§ INSTRUCTIONS TO FOLLOW
In your copy, leave out the pictures and reproduce the listing below exactly.

______________________________

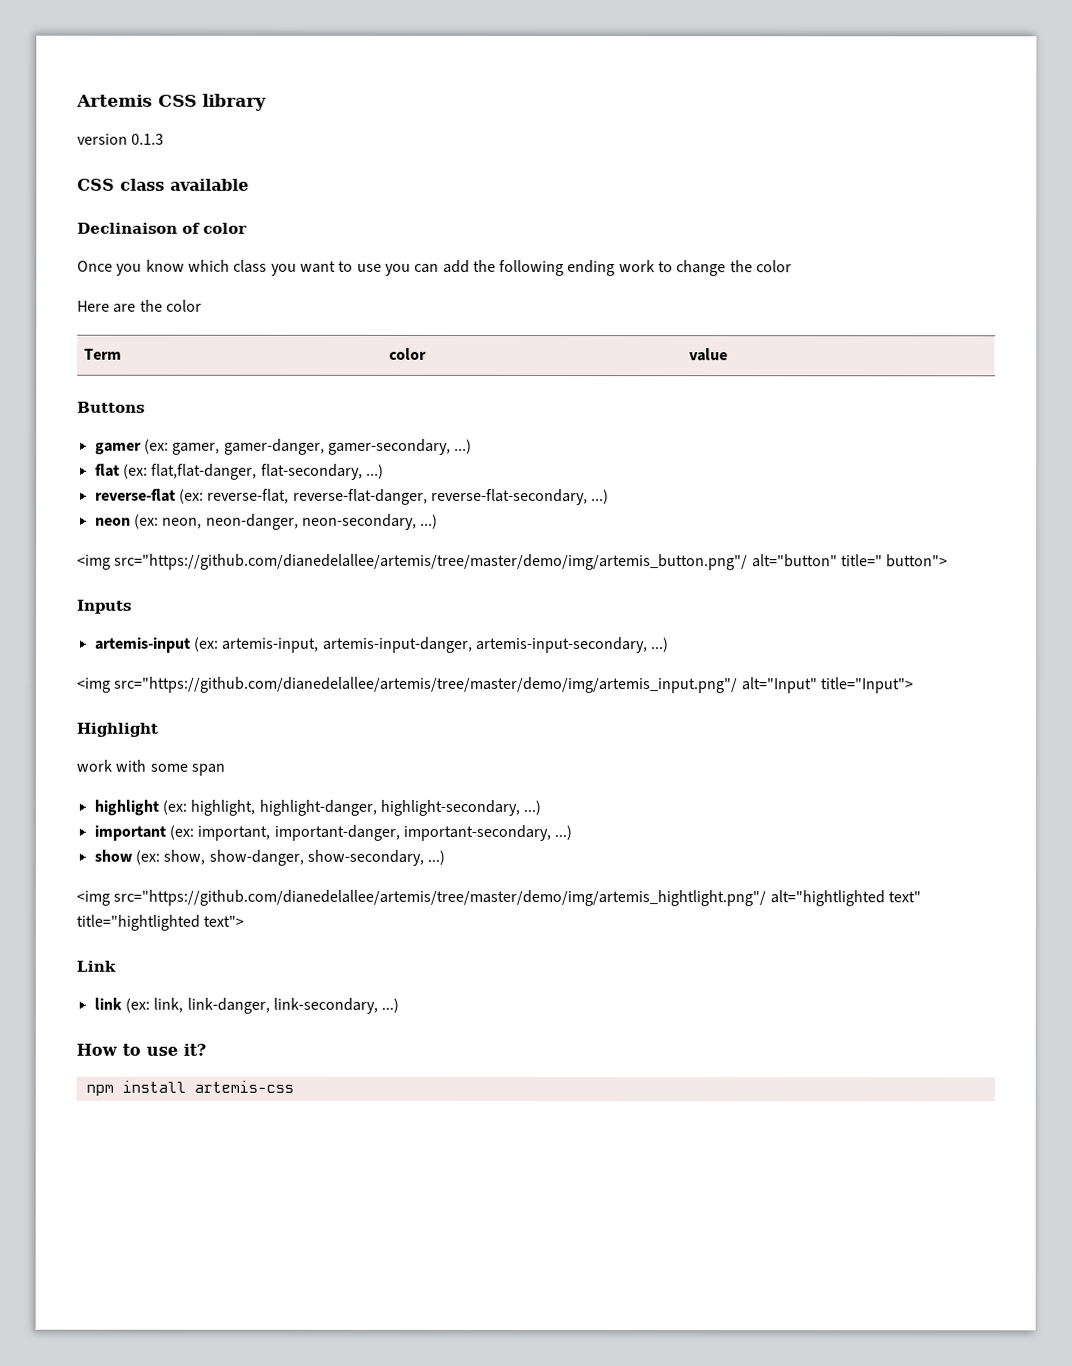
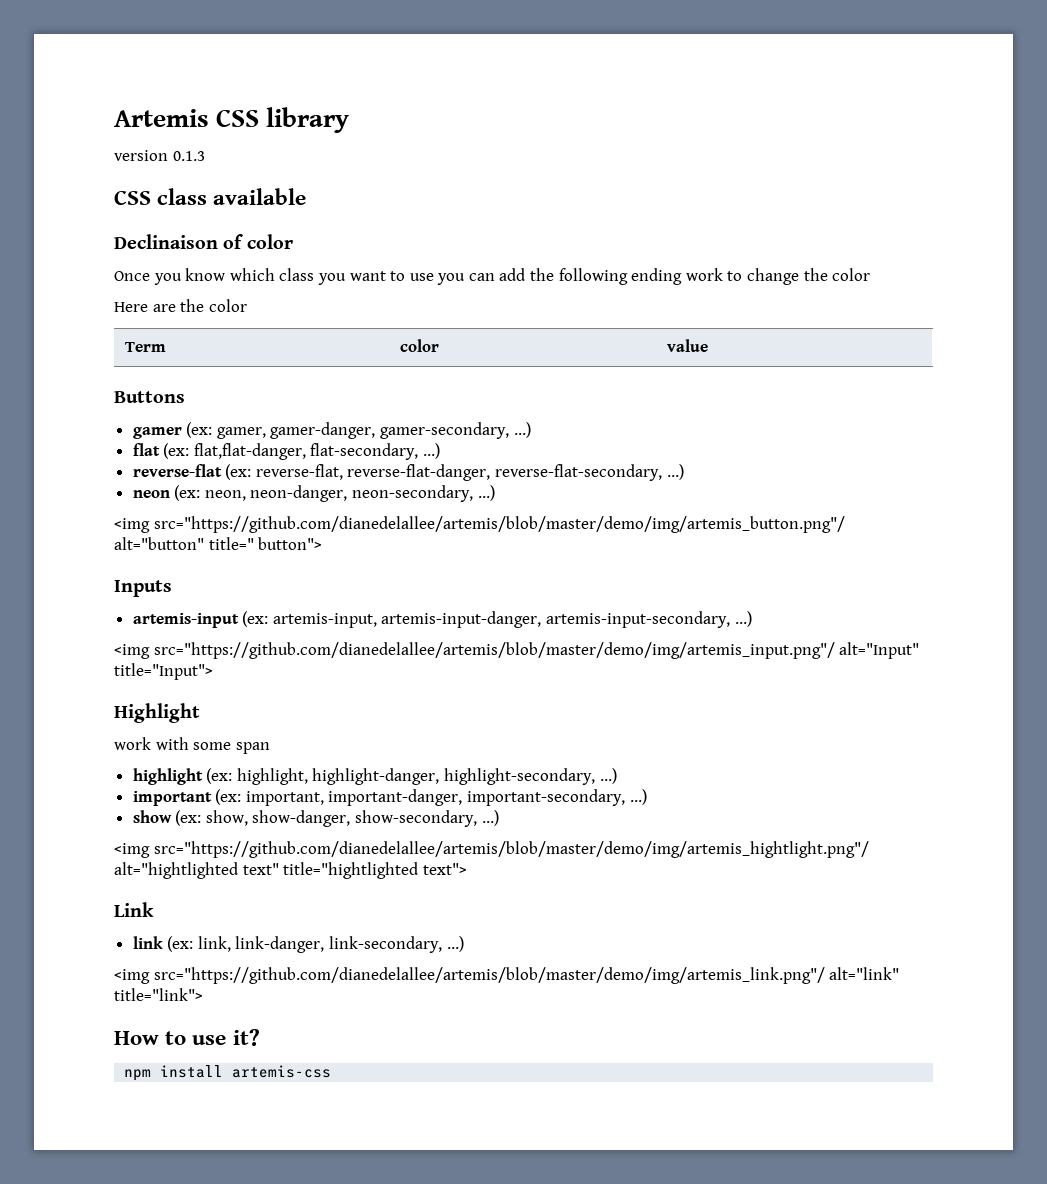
[114,553,749,571] src="https://github.com/dianedelallee/artemis/tree/master/demo/img/artemis_button.png"/ -> [153,516,845,533] src="https://github.com/dianedelallee/artemis/blob/master/demo/img/artemis_button.png"/
[113,676,739,694] src="https://github.com/dianedelallee/artemis/tree/master/demo/img/artemis_input.png"/ -> [153,642,835,659] src="https://github.com/dianedelallee/artemis/blob/master/demo/img/artemis_input.png"/
[113,889,767,907] src="https://github.com/dianedelallee/artemis/tree/master/demo/img/artemis_hightlight.png"/ -> [153,841,869,858] src="https://github.com/dianedelallee/artemis/blob/master/demo/img/artemis_hightlight.png"/
(400, 1005) none -> [114,967,900,984] [114,988,203,1001] // <img src="https://github.com/dianedelallee/artemis/blob/master/demo/img/artemis_link.png"/ alt="link" title="link">

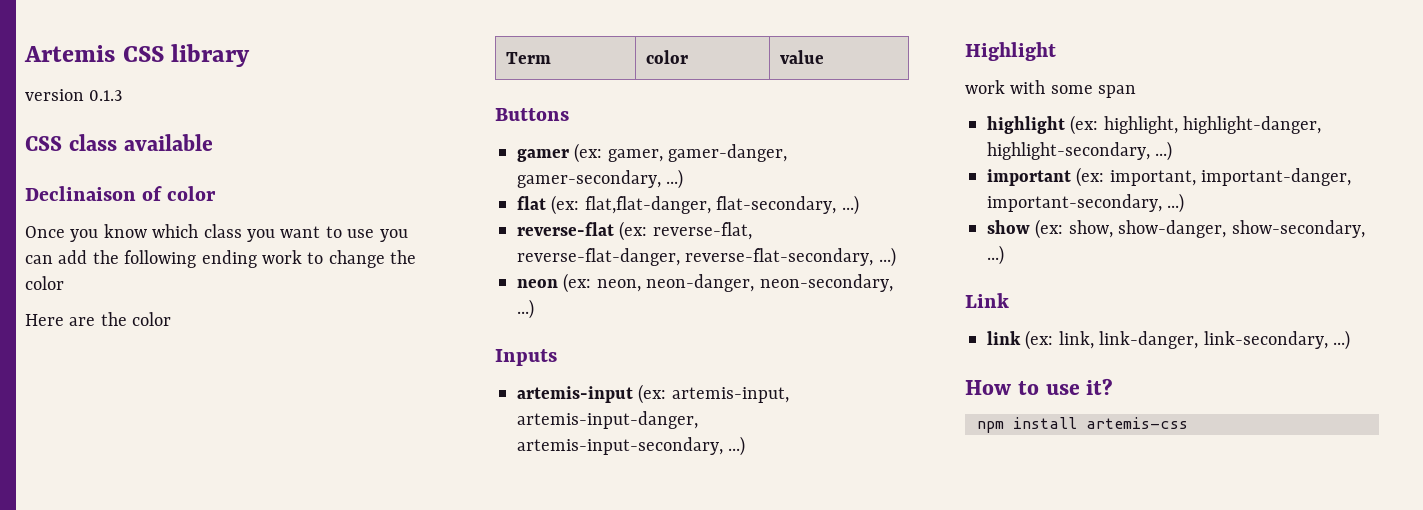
[114,516,845,533] [114,537,323,550] // <img src="https://github.com/dianedelallee/artemis/blob/master/demo/img/artemis_button.png"/ alt="button" title=" button"> -> (534, 309) none
[114,642,920,659] [114,663,213,680] // <img src="https://github.com/dianedelallee/artemis/blob/master/demo/img/artemis_input.png"/ alt="Input" title="Input"> -> (746, 446) none
[114,841,869,858] [114,862,467,879] // <img src="https://github.com/dianedelallee/artemis/blob/master/demo/img/artemis_hightlight.png"/ alt="hightlighted text" title="hightlighted text"> -> (1004, 255) none
[114,967,900,984] [114,988,203,1001] // <img src="https://github.com/dianedelallee/artemis/blob/master/demo/img/artemis_link.png"/ alt="link" title="link"> -> (1350, 340) none

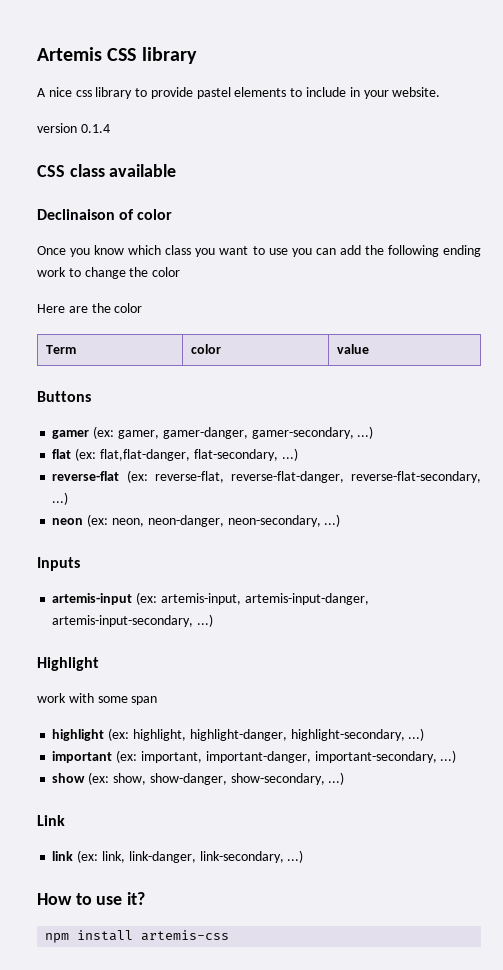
(251, 55) none -> [37,87,441,99] // A nice css library to provide pastel elements to include in your website.
[89,90,123,101] 0.1.3 -> [80,124,110,133] 0.1.4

______________________________

§ ANSWER SPACE
[114,553,749,571] src="https://github.com/dianedelallee/artemis/tree/master/demo/img/artemis_button.png"/ -> [153,516,845,533] src="https://github.com/dianedelallee/artemis/blob/master/demo/img/artemis_button.png"/
[113,676,739,694] src="https://github.com/dianedelallee/artemis/tree/master/demo/img/artemis_input.png"/ -> [153,642,835,659] src="https://github.com/dianedelallee/artemis/blob/master/demo/img/artemis_input.png"/
[113,889,767,907] src="https://github.com/dianedelallee/artemis/tree/master/demo/img/artemis_hightlight.png"/ -> [153,841,869,858] src="https://github.com/dianedelallee/artemis/blob/master/demo/img/artemis_hightlight.png"/
(400, 1005) none -> [114,967,900,984] [114,988,203,1001] // <img src="https://github.com/dianedelallee/artemis/blob/master/demo/img/artemis_link.png"/ alt="link" title="link">

[114,516,845,533] [114,537,323,550] // <img src="https://github.com/dianedelallee/artemis/blob/master/demo/img/artemis_button.png"/ alt="button" title=" button"> -> (534, 309) none
[114,642,920,659] [114,663,213,680] // <img src="https://github.com/dianedelallee/artemis/blob/master/demo/img/artemis_input.png"/ alt="Input" title="Input"> -> (746, 446) none
[114,841,869,858] [114,862,467,879] // <img src="https://github.com/dianedelallee/artemis/blob/master/demo/img/artemis_hightlight.png"/ alt="hightlighted text" title="hightlighted text"> -> (1004, 255) none
[114,967,900,984] [114,988,203,1001] // <img src="https://github.com/dianedelallee/artemis/blob/master/demo/img/artemis_link.png"/ alt="link" title="link"> -> (1350, 340) none

(251, 55) none -> [37,87,441,99] // A nice css library to provide pastel elements to include in your website.
[89,90,123,101] 0.1.3 -> [80,124,110,133] 0.1.4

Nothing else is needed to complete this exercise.